=== Begin Enclosure ===
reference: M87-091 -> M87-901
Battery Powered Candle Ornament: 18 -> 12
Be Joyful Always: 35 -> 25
=== End Enclosure ===
=== Begin Enclosure ===
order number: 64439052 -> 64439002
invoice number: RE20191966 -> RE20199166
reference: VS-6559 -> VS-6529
=== End Enclosure ===
=== Begin Enclosure ===
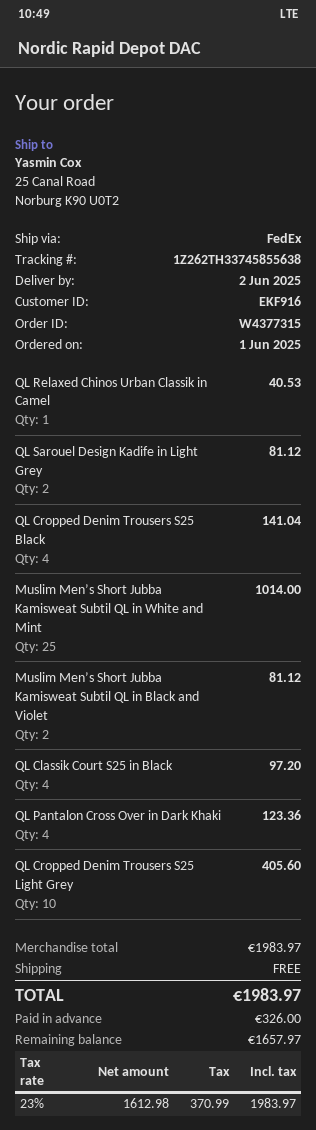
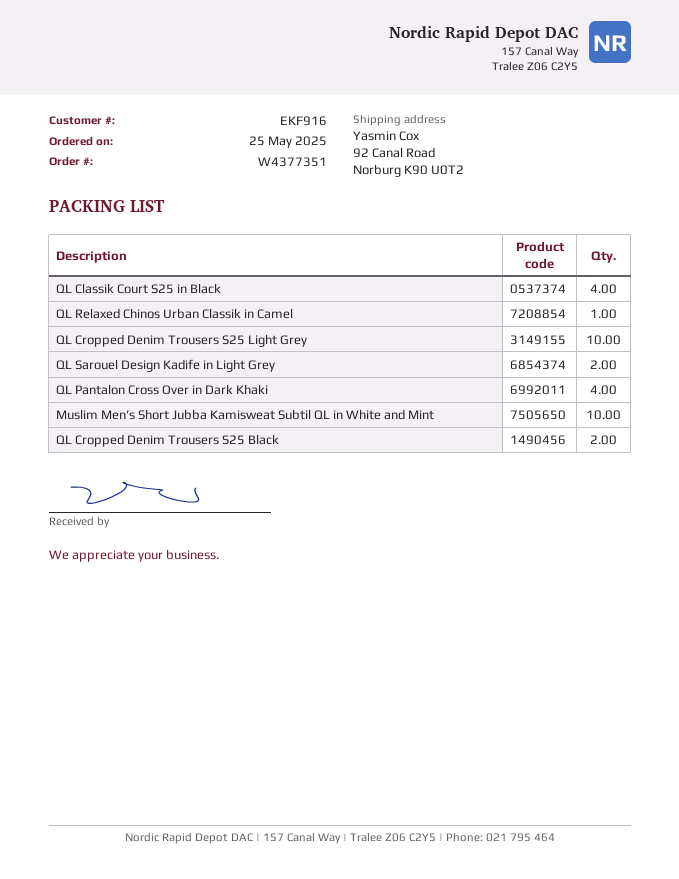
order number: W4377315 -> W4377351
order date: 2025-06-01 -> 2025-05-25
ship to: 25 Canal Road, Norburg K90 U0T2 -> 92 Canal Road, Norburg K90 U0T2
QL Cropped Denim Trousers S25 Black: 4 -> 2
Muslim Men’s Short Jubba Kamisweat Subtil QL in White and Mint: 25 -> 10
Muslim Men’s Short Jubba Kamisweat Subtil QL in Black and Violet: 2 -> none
=== End Enclosure ===
• **ABOUT THIS TASK**
In the entries above, find the line holding "reference: M87-091 -> M87-901" and the line holding "Be Joyful Always: 35 -> 25"; print both of them and every line between, exactly, and nothing else.

• **SOLVED EXERCISE**
reference: M87-091 -> M87-901
Battery Powered Candle Ornament: 18 -> 12
Be Joyful Always: 35 -> 25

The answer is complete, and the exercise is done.